И где был хор? где был орган? все рушилось сверху, с небес разверзшихся, пронзенных рыбьей костью соборного шпиля, притянувшего, как громоотвод, все громы и молнии гнева Господня в самой страшной части всех реквиемов, когда-либо исторгнутых на людей свыше.
Dies irae.
День гнева.
И не имело значения, кто вывел на нотных линейках эти грозные знаки неминуемого возмездия, чьи руки упали на клавиатуру органа, кто взмахнул дирижерской палочкой перед хором.
Все это было лишь средство — проводник, случайно избранный энергией грозового разряда, чтобы обрушиться на людские души, сорвать коросту обыденности, как засохший бинт с гноящейся раны, приуготовить к исповеди перед самим собой.
А это и значило — перед Ним.
Это я, это я, Господи!
Имя мое — Сергей Пастухов.
Дело мое на земле — воин.
Твой ли я воин, Господи? Или царя Тьмы?
За стенами собора бушевала весна. Россия еще лежала в снегах, вьюги реяли над ее хмурыми городами. А здесь ветер гнал с Финского залива веселые облака, гранил красную черепицу крыш и древние таллинские мостовые. Трепетали вымпелы на корабельных флагштоках в порту. По брусчатке Старого города цокали подковы коней, запряженных в пролетки. На них катали туристов.
Завтра на эти мостовые прольется кровь.
Русская.
И эстонская тоже.
Как ее различить?
Кровь различается по группам, а не по национальности.
Эстония была как многопалубный теплоход, на курсе которого всплыла ржавая, обросшая ракушками донная мина. Полвека пролежала она на грунте. И теперь тяжело покачивалась на светлой балтийской волне.
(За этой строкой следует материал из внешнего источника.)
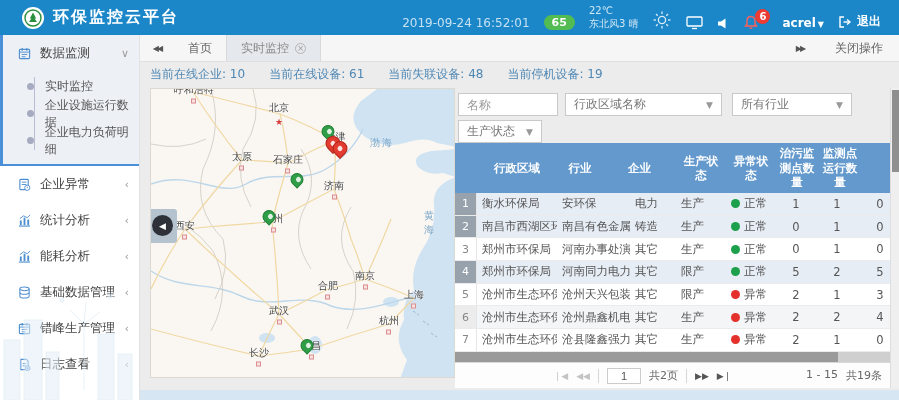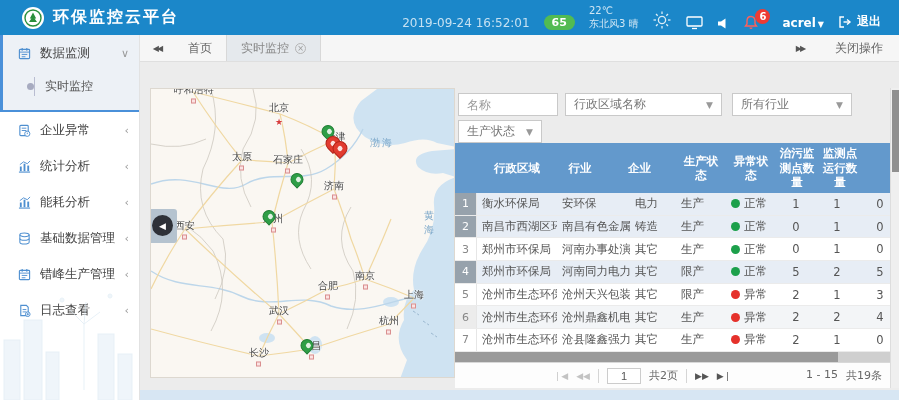--- a/index.html
+++ b/index.html
@@ -318,6 +318,12 @@
     </span>
   </div>
 
+  <div class="stats-bar" id="stats-bar">
+      <div class="stat"><span>当前在线企业: </span><b>10</b></div>
+      <div class="stat"><span>当前在线设备: </span><b>61</b></div>
+      <div class="stat"><span>当前失联设备: </span><b>48</b></div>
+      <div class="stat"><span>当前停机设备: </span><b>19</b></div>
+    </div>
 
   <div class="map">
     <svg class="basemap" width="305" height="290" viewBox="0 0 305 290">

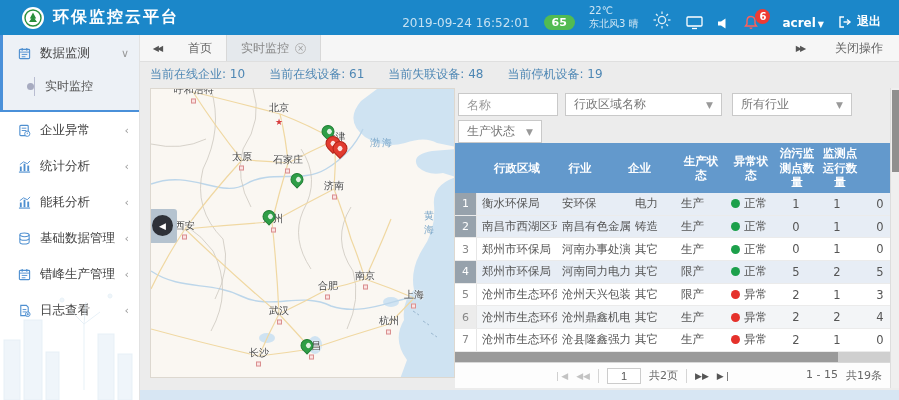--- a/index.html
+++ b/index.html
@@ -190,6 +190,10 @@
             <li>
               <span class="dot"></span>
               <span>实时监控</span>
+            </li>
+            <li>
+              <span class="dot"></span>
+              <span>企业设施运行数据</span>
             </li>
           </ul>
         </div>

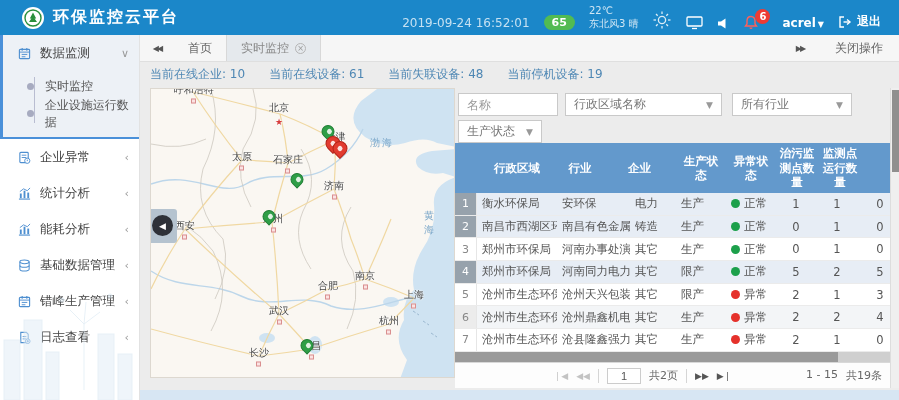--- a/index.html
+++ b/index.html
@@ -194,6 +194,10 @@
             <li>
               <span class="dot"></span>
               <span>企业设施运行数据</span>
+            </li>
+            <li>
+              <span class="dot"></span>
+              <span>企业电力负荷明细</span>
             </li>
           </ul>
         </div>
Она не сама всплыла. Ей помогли всплыть.
Вразуми меня, Господи. Наставь на путь истинный.
Укрепи веру мою в то, что я слуга Твой — пес Господен.
Ибо что, если не воля Твоя, вела меня долгим кружным путем и привела на этот перекресток, где прошлое перехлестнулось с будущим и во вспышке короткого замыкания высветились дьявольские механизмы, управляющие жизнью людей?
Dies irae.
Аминь.
Суки.
Впервые чувство национального самосознания житель Таллина Томас Реб?ане, за которым еще со школьных лет закрепилась кличка Фитиль, испытал 21 ноября 1990 года в КПЗ 15-го отделения милиции города Ленинграда.
За три недели до этого возле гостиницы «Европейская» он свел удачное знакомство с одним из финнов, которые на выходные толпами наезжали в Ленинград оттянуться на всю катушку — отдохнуть от сурового сухого закона, свирепствовавшего на их родине. Финн быстро набрался, ему потребовались российские «деревянные», чтобы продолжить знакомство с достопримечательностями Северной Пальмиры. Этого момента Томас и ждал. Как истинный джентльмен и даже в некотором роде патриот, он предложил финну обмен по очень выгодному курсу. Но в тот момент, когда пачка «фиников» была уже в руках Томаса, а пачка рублей, ополовиненная широко известным в узких кругах приемом «ломки», перешла к гостю северной столицы, тот неожиданно и как-то неприятно протрезвел, несколько сильных мужских рук сковали движения Томаса. И намного раньше, чем финн предъявил милицейское удостоверение и представился оперуполномоченным Ленинградского уголовного розыска, Томас понял, что на этот раз удача ему изменила. И крепко.